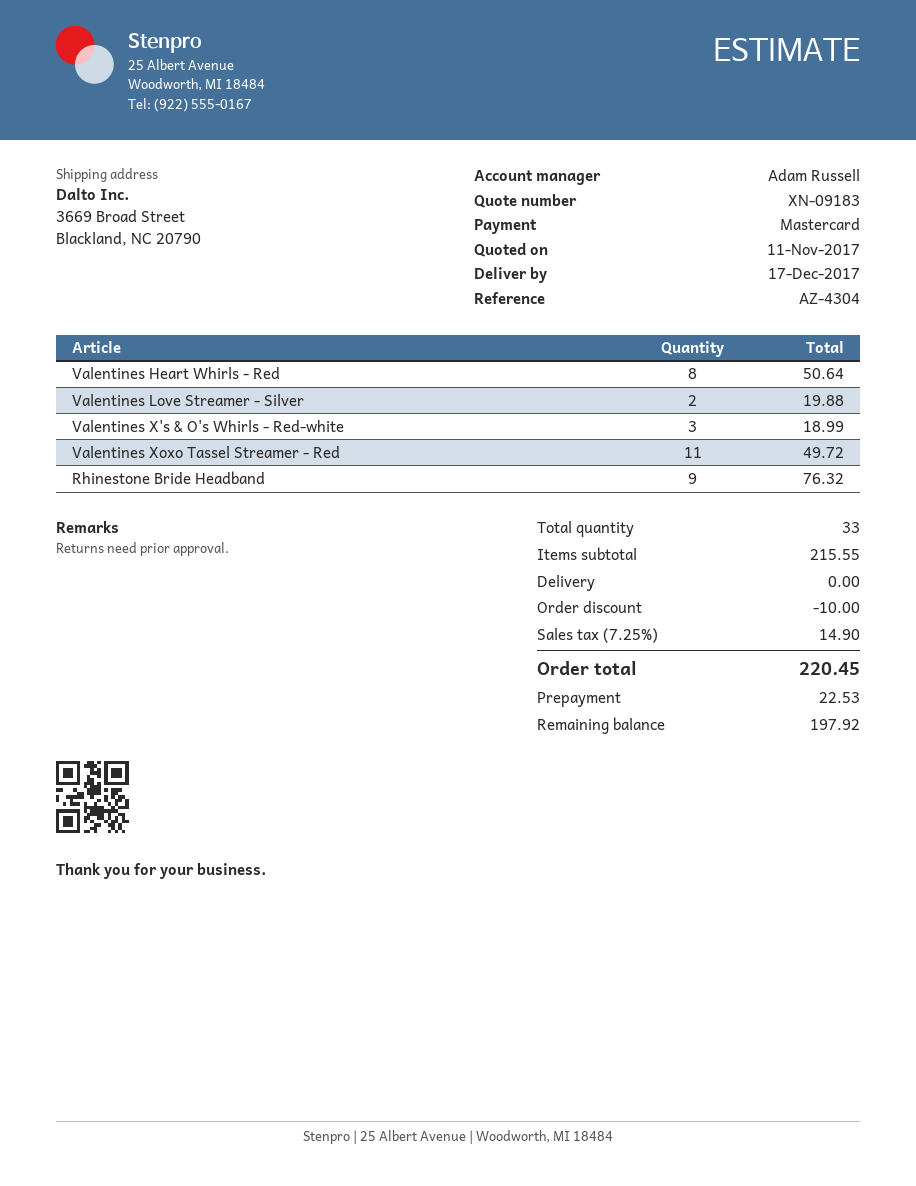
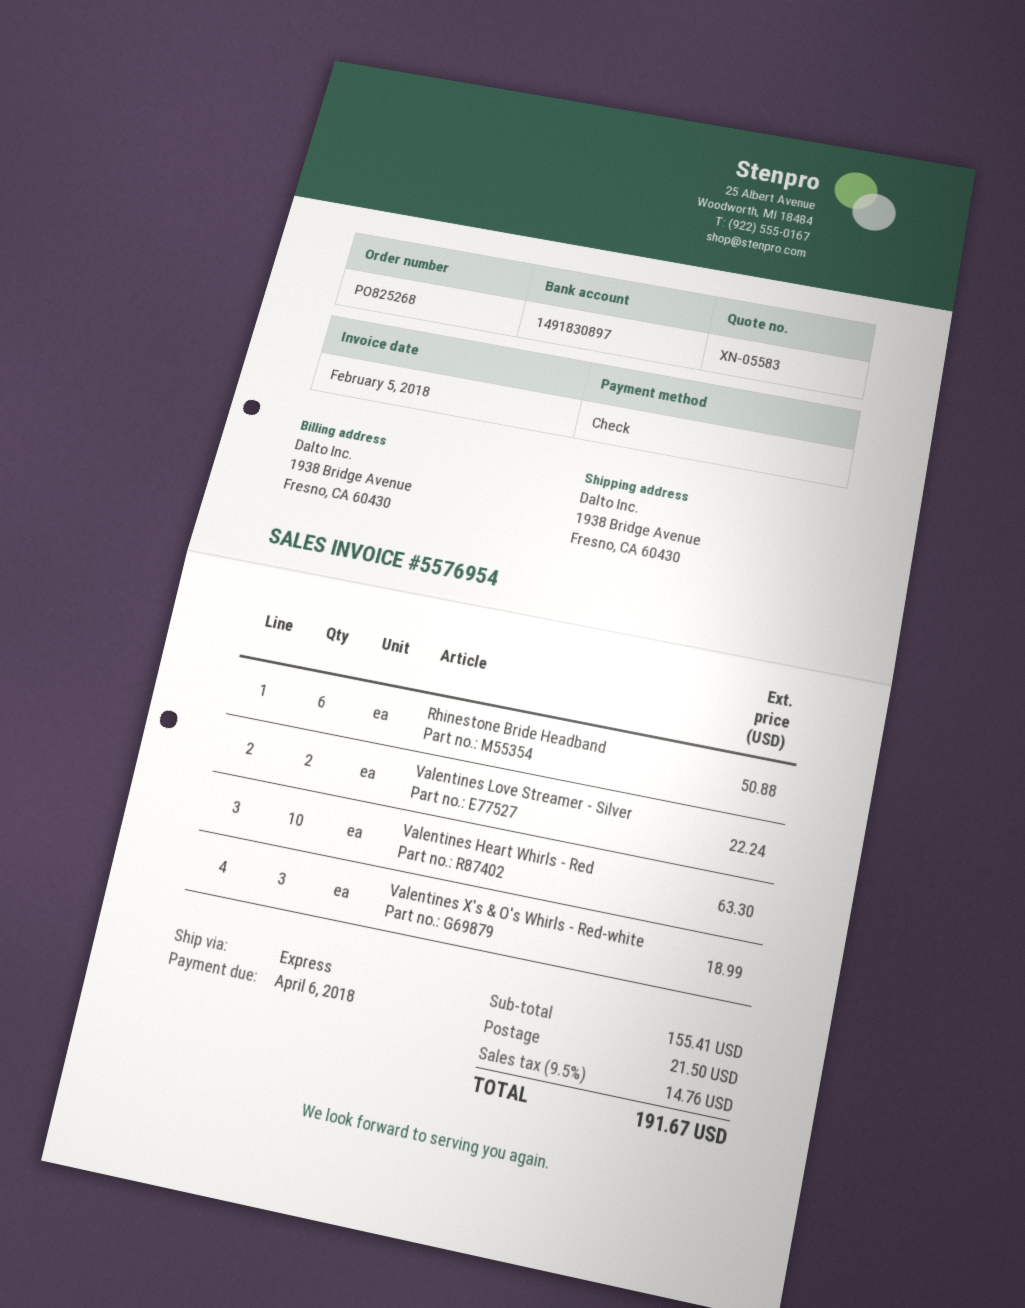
quote number: XN-09183 -> XN-05583
payment method: Mastercard -> cheque
ship to: 3669 Broad Street, Blackland, NC 20790 -> 1938 Bridge Avenue, Fresno, CA 60430
Valentines Heart Whirls - Red: 8 for 50.64 -> 10 for 63.30
Valentines Love Streamer - Silver: 2 for 19.88 -> 2 for 22.24
Valentines Xoxo Tassel Streamer - Red: 11 for 49.72 -> none
Rhinestone Bride Headband: 9 for 76.32 -> 6 for 50.88
subtotal: 215.55 -> 155.41
discount: 10.00 -> none
shipping: 0.00 -> 21.50
tax: 7.25% = 14.90 -> 9.5% = 14.76
total: 220.45 -> 191.67

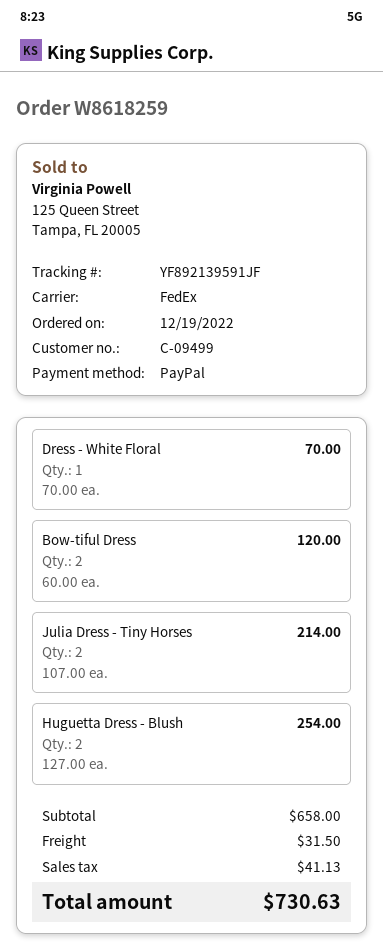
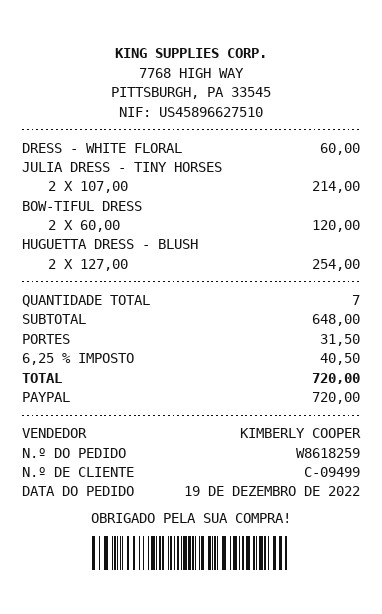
Dress - White Floral: 1 x 70.00 = 70.00 -> 1 x 60.00 = 60.00
subtotal: 658.00 -> 648.00
tax: 41.13 -> 40.50
total: 730.63 -> 720.00

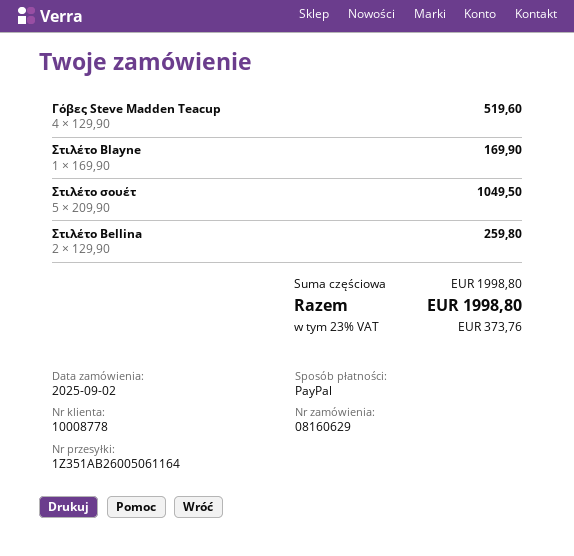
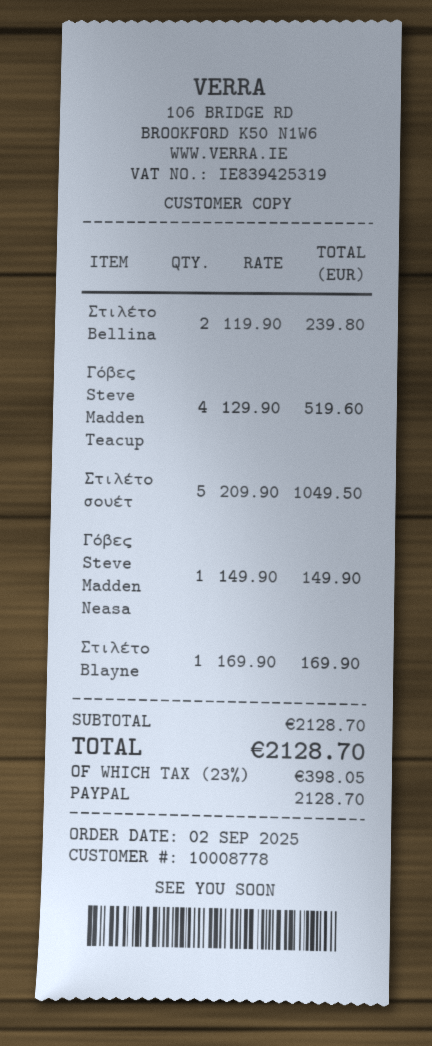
Στιλέτο Bellina: 2 x 129.90 = 259.80 -> 2 x 119.90 = 239.80
Γόβες Steve Madden Neasa: none -> 1 x 149.90 = 149.90
subtotal: 1998.80 -> 2128.70
tax: 23% = 373.76 -> 23% = 398.05
total: 1998.80 -> 2128.70

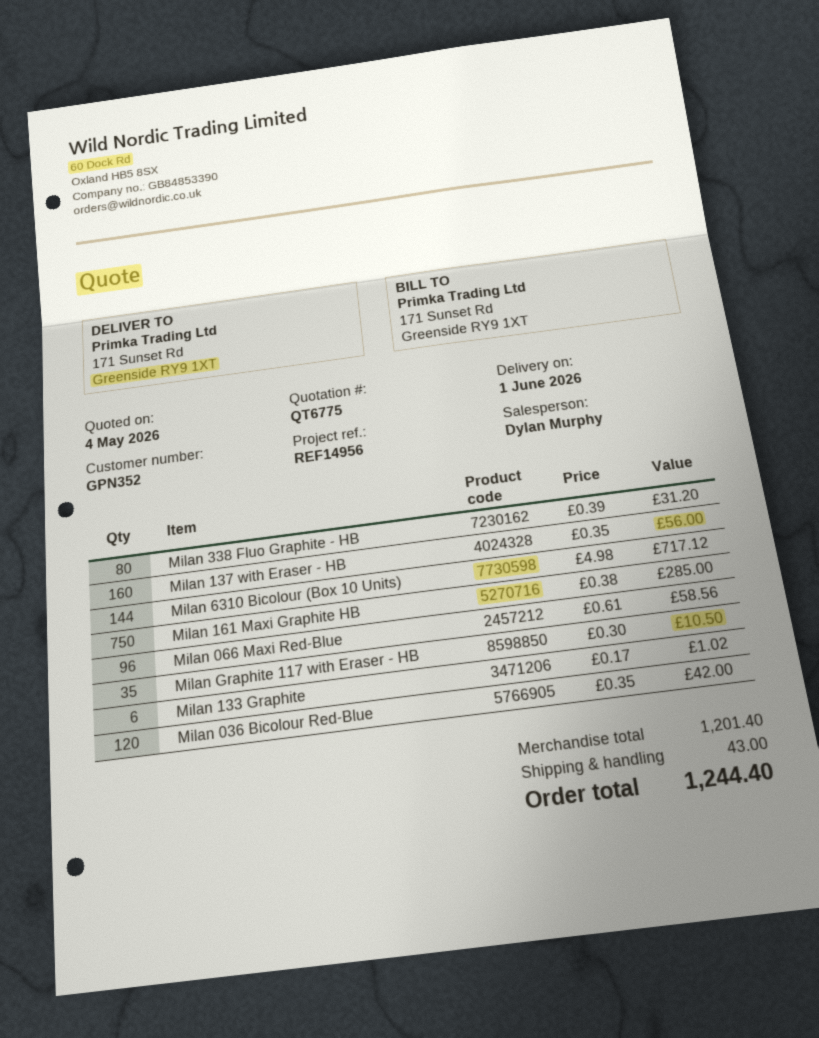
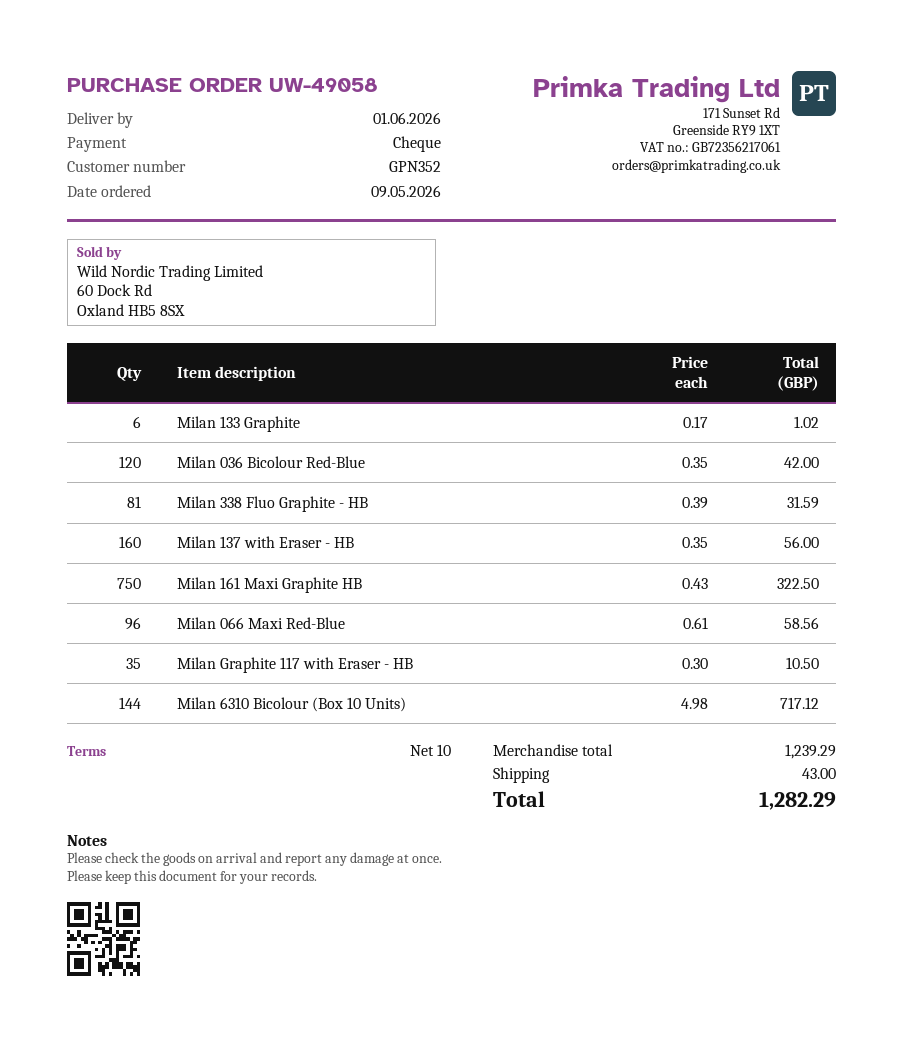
Milan 338 Fluo Graphite - HB: 80 x 0.39 = 31.20 -> 81 x 0.39 = 31.59
Milan 161 Maxi Graphite HB: 750 x 0.38 = 285.00 -> 750 x 0.43 = 322.50
subtotal: 1201.40 -> 1239.29
total: 1244.40 -> 1282.29

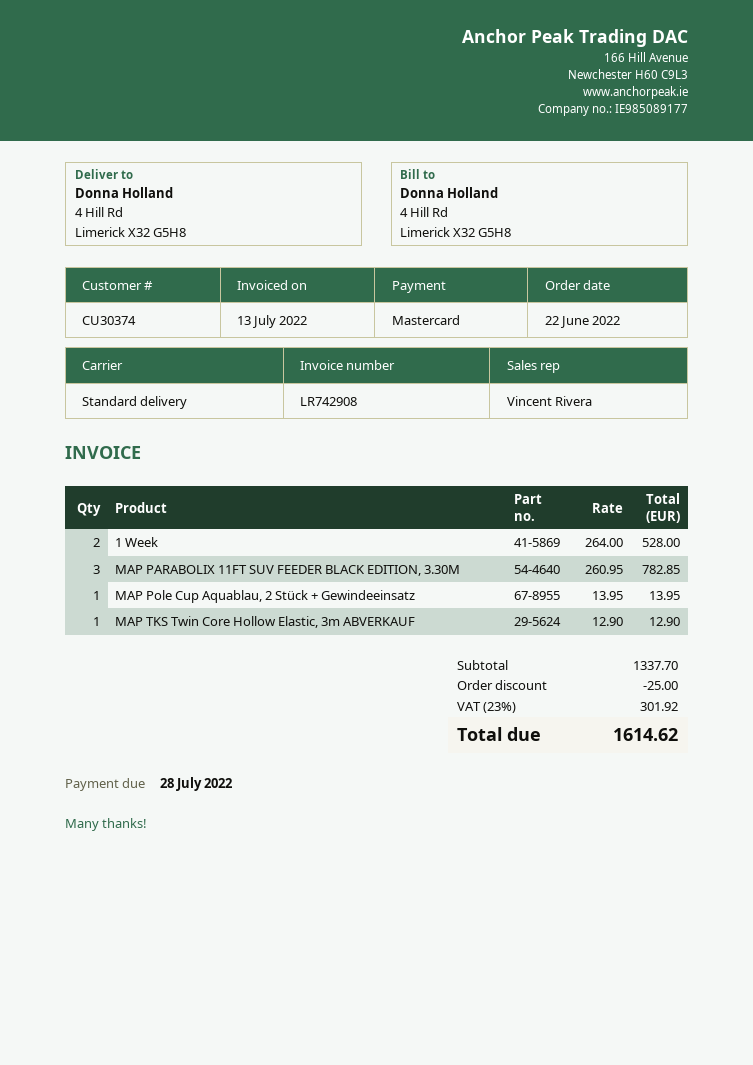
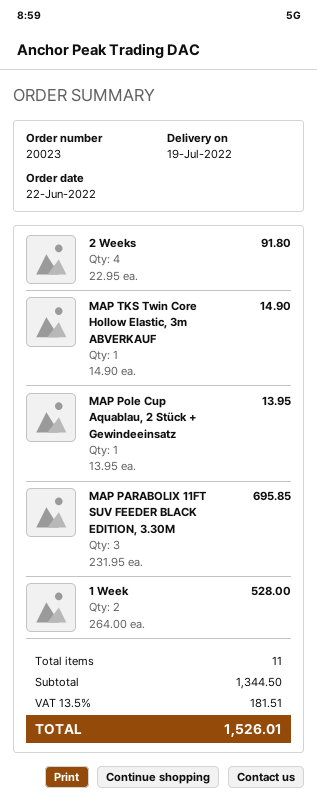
MAP PARABOLIX 11FT SUV FEEDER BLACK EDITION, 3.30M: 3 x 260.95 = 782.85 -> 3 x 231.95 = 695.85
MAP TKS Twin Core Hollow Elastic, 3m ABVERKAUF: 1 x 12.90 = 12.90 -> 1 x 14.90 = 14.90
2 Weeks: none -> 4 x 22.95 = 91.80
subtotal: 1337.70 -> 1344.50
discount: 25.00 -> none
tax: 23% = 301.92 -> 13.5% = 181.51
total: 1614.62 -> 1526.01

Your instructions: Go through the records above and count every line that includes "subtotal". Give the number and nothing else.

Finished exercise: 5